(cagepotato.com)
Podczas otwartego treningu, Anderson Silva miał wokół siebie podzielony tłum – połowa kibicowała jemu, połowa była przeciwko. Powodem była koszulka, jaką miał na sobie mistrz UFC wagi średniej – był to trykot Corinthians Football Club z São Paulo, z którym Silva ma podpisany kontrakt sponsorski. Ale Rio to przecież teren Flamengo. W pewnym momencie, z tłumu oglądającego Spidera można było usłyszeć okrzyk: „Hey Corinthians, vai tomar no cú”, czyli w skrócie: „hej Corinthians, p…cie się!”

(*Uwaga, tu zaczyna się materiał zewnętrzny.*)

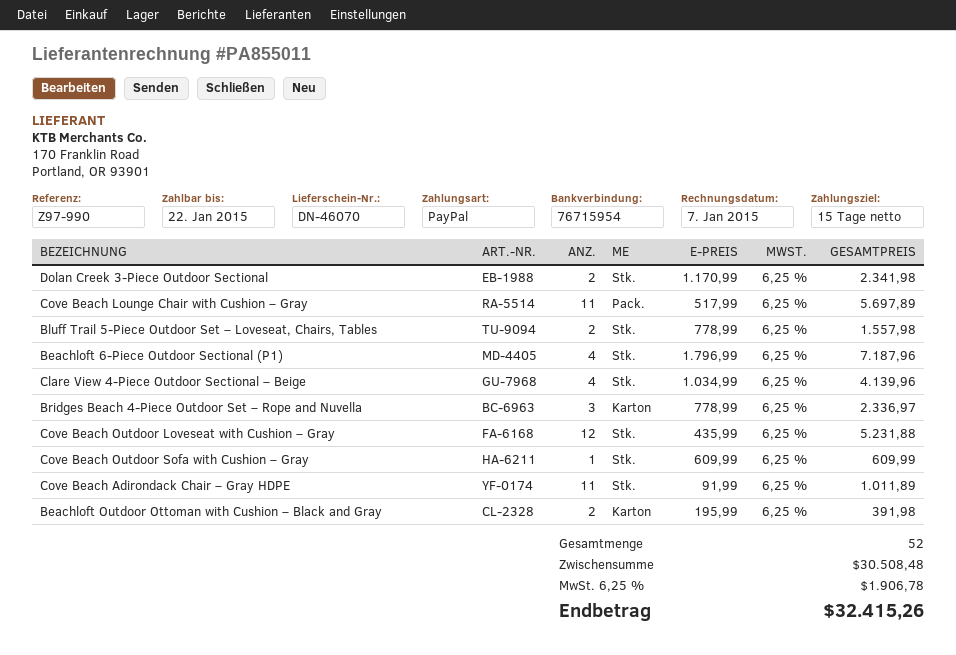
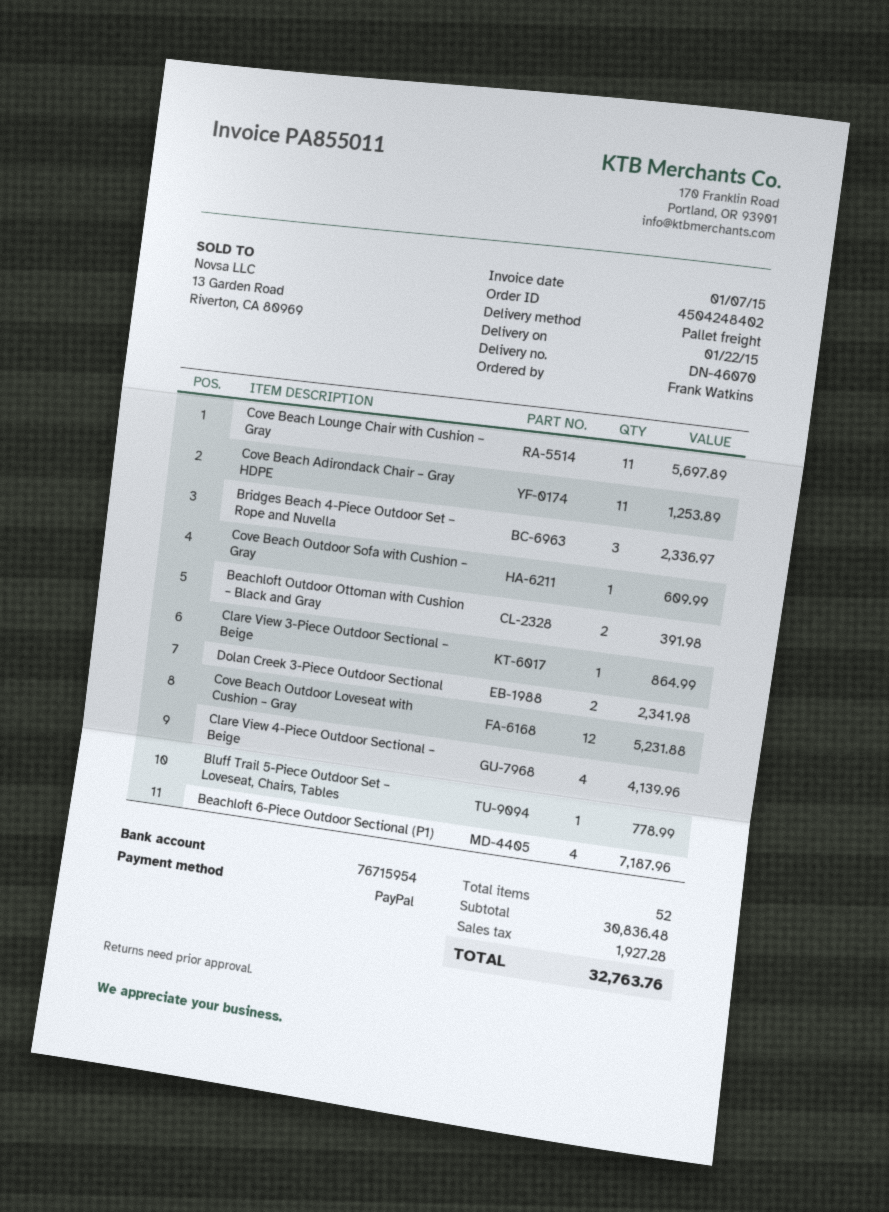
Bluff Trail 5-Piece Outdoor Set – Loveseat, Chairs, Tables: 2 for 1557.98 -> 1 for 778.99
Cove Beach Adirondack Chair – Gray HDPE: 11 for 1011.89 -> 11 for 1253.89
Clare View 3-Piece Outdoor Sectional – Beige: none -> 1 for 864.99
subtotal: 30508.48 -> 30836.48
tax: 1906.78 -> 1927.28
total: 32415.26 -> 32763.76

Anderson nic sobie z tych przyśpiewek nie robił, poza tym stwierdził: „Wiem, że jestem w Rio, a tu rządzi Flamengo, ale moje serce jest za Corinthians. Rozumiem śpiewy Flamengo, bo w Rio dużo ludzi im kibicuje. Dziękuję Brazylii za tą wielką imprezę. Postaram się przynieść w sobotę radość wszystkim Brazylijczykom.”
Biorąc pod uwagę, że był to otwarty trening, a publikę stanowili nie tylko fani mma, zobaczymy, czy tłum będzie też podzielony na UFC 134. Miejmy nadzieję, że na galę fani nie przyjdą z nastawieniem „klub ponad kraj”.
głupota zeby piłka nożna tak dzieliła ludzi ….
Dokładnie , mając tak doskonałego zawodnika .Powinni być dumni.